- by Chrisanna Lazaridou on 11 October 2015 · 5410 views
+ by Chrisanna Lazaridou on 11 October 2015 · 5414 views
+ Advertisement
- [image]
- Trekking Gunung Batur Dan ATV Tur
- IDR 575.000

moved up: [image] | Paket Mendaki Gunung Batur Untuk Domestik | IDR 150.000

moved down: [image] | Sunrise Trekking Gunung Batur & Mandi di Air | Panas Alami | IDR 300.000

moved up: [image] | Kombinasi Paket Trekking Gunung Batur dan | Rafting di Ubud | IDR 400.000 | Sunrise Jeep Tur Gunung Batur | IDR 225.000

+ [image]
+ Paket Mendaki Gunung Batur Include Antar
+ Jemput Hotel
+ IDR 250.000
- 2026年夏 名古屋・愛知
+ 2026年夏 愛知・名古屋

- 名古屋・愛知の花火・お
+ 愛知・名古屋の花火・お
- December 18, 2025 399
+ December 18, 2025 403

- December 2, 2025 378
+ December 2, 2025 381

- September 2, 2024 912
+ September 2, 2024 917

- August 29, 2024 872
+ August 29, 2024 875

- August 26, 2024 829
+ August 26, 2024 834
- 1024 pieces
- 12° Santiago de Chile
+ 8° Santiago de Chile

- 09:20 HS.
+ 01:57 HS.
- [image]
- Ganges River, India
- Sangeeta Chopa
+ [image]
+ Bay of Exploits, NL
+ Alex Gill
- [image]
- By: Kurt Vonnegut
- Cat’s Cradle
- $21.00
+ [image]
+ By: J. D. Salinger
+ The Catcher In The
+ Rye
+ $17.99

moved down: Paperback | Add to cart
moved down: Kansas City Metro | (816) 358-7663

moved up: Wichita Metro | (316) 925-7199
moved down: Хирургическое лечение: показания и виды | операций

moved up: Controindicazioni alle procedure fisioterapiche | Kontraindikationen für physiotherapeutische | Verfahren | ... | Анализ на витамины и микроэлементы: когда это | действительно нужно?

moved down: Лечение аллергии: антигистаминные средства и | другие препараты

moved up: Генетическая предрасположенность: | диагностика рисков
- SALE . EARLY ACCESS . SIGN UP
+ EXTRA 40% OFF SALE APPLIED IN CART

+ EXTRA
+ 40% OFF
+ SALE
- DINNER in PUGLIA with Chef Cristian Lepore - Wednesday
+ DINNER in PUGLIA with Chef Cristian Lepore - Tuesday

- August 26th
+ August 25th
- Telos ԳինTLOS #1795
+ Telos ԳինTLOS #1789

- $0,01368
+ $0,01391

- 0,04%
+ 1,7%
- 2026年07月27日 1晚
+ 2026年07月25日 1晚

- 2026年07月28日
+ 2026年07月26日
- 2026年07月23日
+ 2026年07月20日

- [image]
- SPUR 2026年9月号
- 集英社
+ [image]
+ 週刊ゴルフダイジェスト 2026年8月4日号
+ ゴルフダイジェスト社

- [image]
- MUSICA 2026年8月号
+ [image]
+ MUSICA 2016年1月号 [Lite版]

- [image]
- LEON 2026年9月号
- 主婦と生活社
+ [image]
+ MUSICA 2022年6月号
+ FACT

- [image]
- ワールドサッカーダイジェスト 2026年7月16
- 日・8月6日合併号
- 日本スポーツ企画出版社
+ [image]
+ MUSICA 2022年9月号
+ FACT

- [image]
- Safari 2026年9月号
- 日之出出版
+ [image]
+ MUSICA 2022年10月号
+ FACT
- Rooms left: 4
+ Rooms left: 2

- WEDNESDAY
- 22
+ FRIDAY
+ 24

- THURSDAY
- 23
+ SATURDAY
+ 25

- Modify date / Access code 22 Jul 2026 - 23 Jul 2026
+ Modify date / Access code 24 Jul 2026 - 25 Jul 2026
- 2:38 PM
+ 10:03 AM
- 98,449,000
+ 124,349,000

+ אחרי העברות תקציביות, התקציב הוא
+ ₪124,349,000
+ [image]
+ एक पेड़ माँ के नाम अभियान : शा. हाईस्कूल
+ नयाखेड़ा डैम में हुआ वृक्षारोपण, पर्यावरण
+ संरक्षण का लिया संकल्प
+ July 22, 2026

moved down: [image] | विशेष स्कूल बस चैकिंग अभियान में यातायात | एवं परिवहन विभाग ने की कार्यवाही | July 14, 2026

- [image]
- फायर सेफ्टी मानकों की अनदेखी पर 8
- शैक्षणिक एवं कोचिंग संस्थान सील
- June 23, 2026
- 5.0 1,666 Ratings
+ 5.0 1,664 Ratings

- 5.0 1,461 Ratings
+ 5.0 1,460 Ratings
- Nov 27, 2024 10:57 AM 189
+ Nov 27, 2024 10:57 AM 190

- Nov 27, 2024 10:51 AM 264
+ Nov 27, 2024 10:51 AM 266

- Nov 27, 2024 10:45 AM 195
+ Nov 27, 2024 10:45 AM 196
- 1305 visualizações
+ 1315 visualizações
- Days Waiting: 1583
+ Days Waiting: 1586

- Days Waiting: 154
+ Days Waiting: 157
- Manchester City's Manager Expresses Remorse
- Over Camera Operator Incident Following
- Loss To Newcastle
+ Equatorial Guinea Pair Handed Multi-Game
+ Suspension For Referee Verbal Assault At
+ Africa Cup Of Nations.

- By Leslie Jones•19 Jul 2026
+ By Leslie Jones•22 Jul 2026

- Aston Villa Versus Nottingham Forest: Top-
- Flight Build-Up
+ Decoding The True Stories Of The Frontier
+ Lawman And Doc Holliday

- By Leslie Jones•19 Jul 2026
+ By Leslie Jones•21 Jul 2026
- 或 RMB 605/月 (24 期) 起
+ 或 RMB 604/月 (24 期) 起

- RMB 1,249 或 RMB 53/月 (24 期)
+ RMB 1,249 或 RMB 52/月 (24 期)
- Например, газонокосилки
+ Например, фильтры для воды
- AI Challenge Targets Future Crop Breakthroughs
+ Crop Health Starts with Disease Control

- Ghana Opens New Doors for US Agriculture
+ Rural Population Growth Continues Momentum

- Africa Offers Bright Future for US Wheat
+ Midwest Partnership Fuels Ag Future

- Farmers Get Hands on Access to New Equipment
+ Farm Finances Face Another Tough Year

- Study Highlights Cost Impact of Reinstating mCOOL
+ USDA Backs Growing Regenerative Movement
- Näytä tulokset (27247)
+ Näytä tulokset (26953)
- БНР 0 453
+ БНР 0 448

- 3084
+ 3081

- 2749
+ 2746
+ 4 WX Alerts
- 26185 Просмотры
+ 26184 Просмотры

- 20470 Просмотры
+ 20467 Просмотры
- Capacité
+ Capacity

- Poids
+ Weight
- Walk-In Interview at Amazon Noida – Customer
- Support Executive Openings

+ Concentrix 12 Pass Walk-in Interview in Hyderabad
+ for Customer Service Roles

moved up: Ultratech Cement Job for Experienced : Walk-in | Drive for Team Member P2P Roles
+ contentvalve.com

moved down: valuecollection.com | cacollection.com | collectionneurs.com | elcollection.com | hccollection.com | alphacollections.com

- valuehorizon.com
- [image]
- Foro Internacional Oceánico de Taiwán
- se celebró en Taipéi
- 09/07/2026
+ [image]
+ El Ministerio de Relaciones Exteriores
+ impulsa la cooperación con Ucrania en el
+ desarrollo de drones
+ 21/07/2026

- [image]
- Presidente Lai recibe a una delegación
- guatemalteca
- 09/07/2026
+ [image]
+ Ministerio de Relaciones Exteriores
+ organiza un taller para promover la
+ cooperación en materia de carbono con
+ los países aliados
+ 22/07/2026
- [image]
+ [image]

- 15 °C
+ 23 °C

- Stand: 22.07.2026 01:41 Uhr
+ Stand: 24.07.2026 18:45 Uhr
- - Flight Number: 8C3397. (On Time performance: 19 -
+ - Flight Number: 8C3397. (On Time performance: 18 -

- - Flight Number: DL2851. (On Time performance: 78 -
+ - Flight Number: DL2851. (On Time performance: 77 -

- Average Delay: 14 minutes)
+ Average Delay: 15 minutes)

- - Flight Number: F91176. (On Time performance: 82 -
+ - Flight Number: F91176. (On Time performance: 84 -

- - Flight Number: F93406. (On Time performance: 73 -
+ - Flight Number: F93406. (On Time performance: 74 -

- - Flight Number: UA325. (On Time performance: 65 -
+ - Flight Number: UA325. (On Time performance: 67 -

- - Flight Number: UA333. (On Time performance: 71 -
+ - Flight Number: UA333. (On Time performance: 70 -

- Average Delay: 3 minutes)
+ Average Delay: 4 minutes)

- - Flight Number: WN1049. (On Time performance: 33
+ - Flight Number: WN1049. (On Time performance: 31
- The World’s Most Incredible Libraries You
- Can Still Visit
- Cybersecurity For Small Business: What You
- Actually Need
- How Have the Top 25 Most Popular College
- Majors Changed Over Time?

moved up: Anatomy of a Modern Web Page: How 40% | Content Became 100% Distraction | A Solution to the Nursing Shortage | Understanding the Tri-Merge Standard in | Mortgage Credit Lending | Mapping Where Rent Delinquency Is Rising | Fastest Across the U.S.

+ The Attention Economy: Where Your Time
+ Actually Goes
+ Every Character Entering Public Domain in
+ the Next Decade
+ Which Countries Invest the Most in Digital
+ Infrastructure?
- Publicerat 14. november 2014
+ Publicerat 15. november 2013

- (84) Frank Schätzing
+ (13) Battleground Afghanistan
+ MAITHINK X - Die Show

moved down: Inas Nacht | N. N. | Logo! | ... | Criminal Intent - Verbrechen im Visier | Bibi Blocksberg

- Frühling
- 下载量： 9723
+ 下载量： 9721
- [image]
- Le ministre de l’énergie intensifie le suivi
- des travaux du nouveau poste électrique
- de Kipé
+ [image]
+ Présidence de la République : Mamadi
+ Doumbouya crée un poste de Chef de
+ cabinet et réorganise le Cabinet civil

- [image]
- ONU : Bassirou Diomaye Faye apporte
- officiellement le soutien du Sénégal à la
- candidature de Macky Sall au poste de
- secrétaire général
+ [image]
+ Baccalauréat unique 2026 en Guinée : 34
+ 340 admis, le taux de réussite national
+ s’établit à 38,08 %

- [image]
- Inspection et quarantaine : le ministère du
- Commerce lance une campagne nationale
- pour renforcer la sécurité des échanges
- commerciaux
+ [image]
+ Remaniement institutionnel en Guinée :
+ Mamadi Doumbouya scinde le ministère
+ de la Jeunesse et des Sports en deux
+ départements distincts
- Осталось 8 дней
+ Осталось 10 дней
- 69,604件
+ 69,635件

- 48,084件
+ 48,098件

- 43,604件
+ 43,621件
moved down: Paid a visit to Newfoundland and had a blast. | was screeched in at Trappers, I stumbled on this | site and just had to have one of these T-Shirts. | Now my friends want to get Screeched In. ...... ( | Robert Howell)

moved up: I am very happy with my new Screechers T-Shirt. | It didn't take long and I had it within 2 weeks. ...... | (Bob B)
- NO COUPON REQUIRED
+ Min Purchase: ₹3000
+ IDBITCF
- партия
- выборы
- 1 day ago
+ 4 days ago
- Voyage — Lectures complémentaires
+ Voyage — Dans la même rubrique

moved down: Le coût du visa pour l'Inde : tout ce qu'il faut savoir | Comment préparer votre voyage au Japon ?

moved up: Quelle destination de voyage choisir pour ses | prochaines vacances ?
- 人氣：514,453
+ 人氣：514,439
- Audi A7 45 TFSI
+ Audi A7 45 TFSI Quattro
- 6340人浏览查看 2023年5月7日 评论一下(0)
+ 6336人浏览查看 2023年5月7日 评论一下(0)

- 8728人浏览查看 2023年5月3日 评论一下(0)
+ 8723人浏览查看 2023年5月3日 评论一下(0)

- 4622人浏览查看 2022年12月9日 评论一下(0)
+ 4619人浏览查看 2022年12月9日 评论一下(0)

•••

WHAT YOU ARE ASKED TO DO:
Look through the material above for the word "ԳինTLOS" and copy every line that has it.

TASK RESULT:
- Telos ԳինTLOS #1795
+ Telos ԳինTLOS #1789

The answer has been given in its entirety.